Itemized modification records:
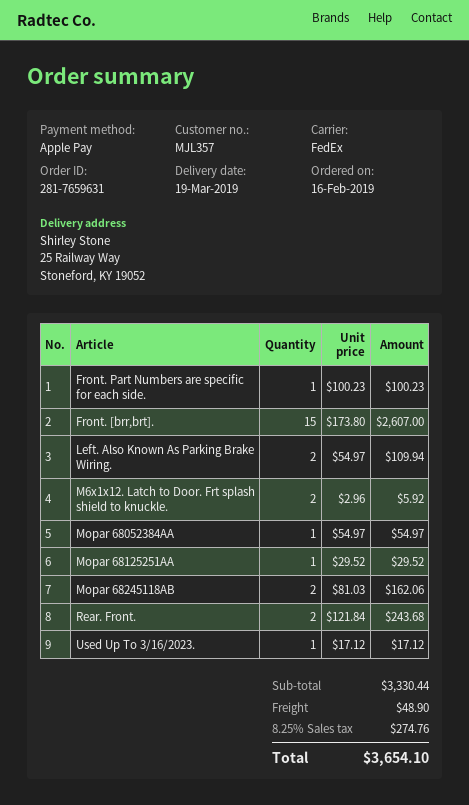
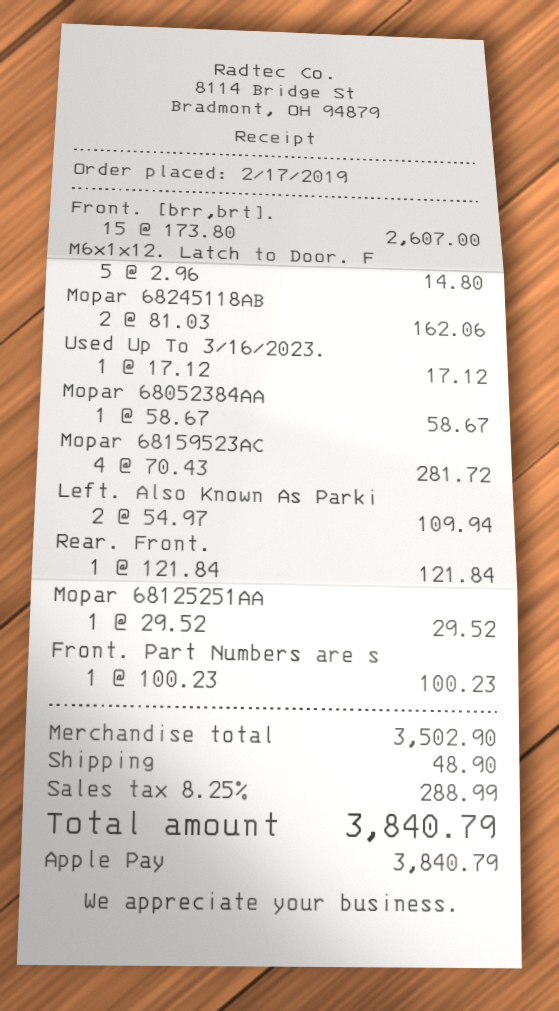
order date: 2019-02-16 -> 2019-02-17
M6x1x12. Latch to Door. Frt splash shield to knuckle.: 2 x 2.96 = 5.92 -> 5 x 2.96 = 14.80
Mopar 68052384AA: 1 x 54.97 = 54.97 -> 1 x 58.67 = 58.67
Rear. Front.: 2 x 121.84 = 243.68 -> 1 x 121.84 = 121.84
Mopar 68159523AC: none -> 4 x 70.43 = 281.72
subtotal: 3330.44 -> 3502.90
tax: 8.25% = 274.76 -> 8.25% = 288.99
total: 3654.10 -> 3840.79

**Work request:**
Omit the pictures; print the records above exactly.

**Output:**
order date: 2019-02-16 -> 2019-02-17
M6x1x12. Latch to Door. Frt splash shield to knuckle.: 2 x 2.96 = 5.92 -> 5 x 2.96 = 14.80
Mopar 68052384AA: 1 x 54.97 = 54.97 -> 1 x 58.67 = 58.67
Rear. Front.: 2 x 121.84 = 243.68 -> 1 x 121.84 = 121.84
Mopar 68159523AC: none -> 4 x 70.43 = 281.72
subtotal: 3330.44 -> 3502.90
tax: 8.25% = 274.76 -> 8.25% = 288.99
total: 3654.10 -> 3840.79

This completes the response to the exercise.